RECORDS section start

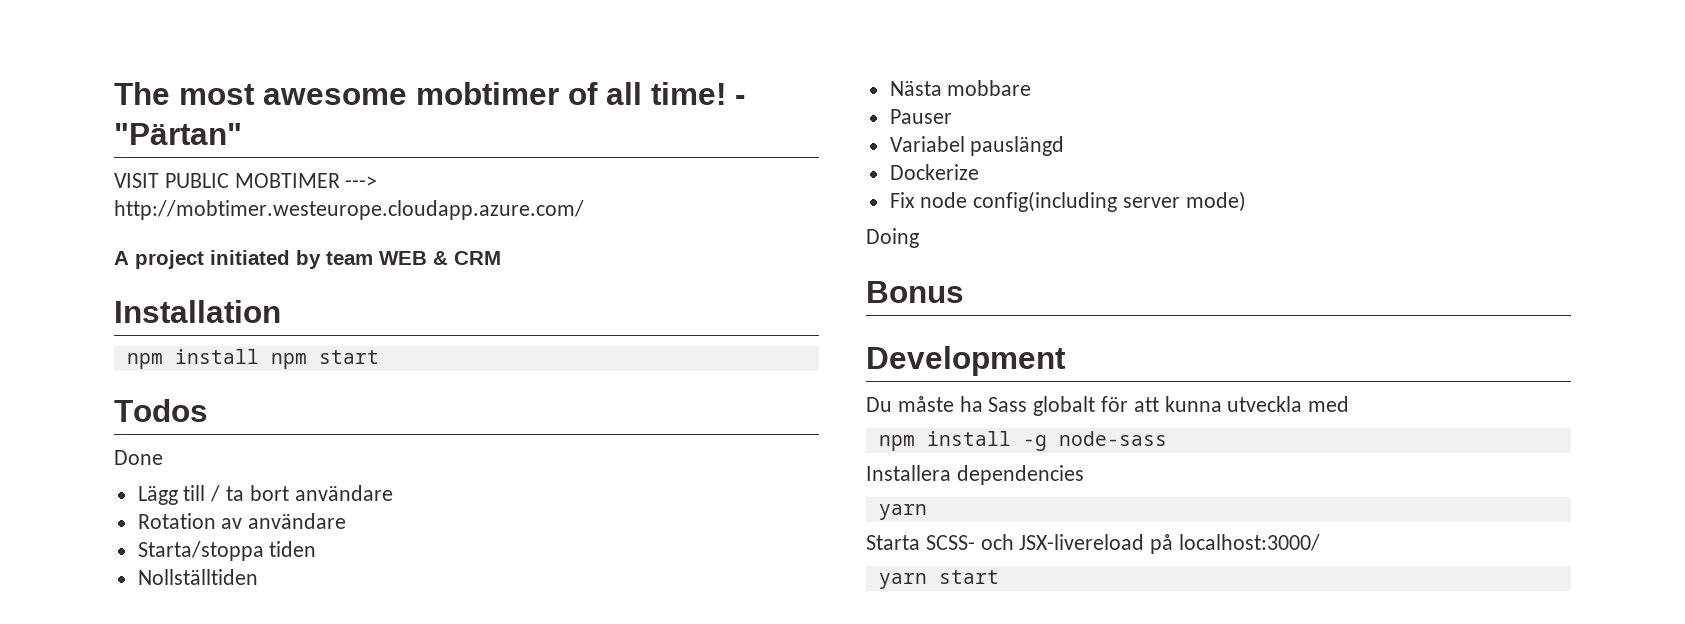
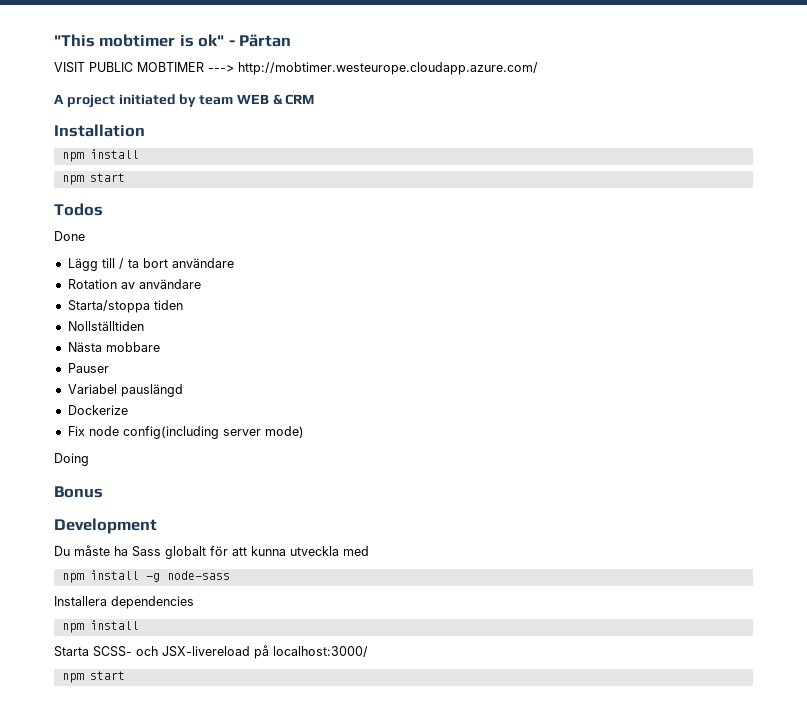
- The most awesome mobtimer of all time! - "Pärtan"
+ "This mobtimer is ok" - Pärtan
  Installation
- npm install npm start
+ npm install
+ npm start
  Installera dependencies
- yarn
+ npm install
  Starta SCSS- och JSX-livereload på localhost:3000/
- yarn start
+ npm start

RECORDS section end

▶ EXERCISE GOAL: Read through the entries and count the lines where "Pärtan" appears; respond with the number only.

▶ ANSWER BOX: 2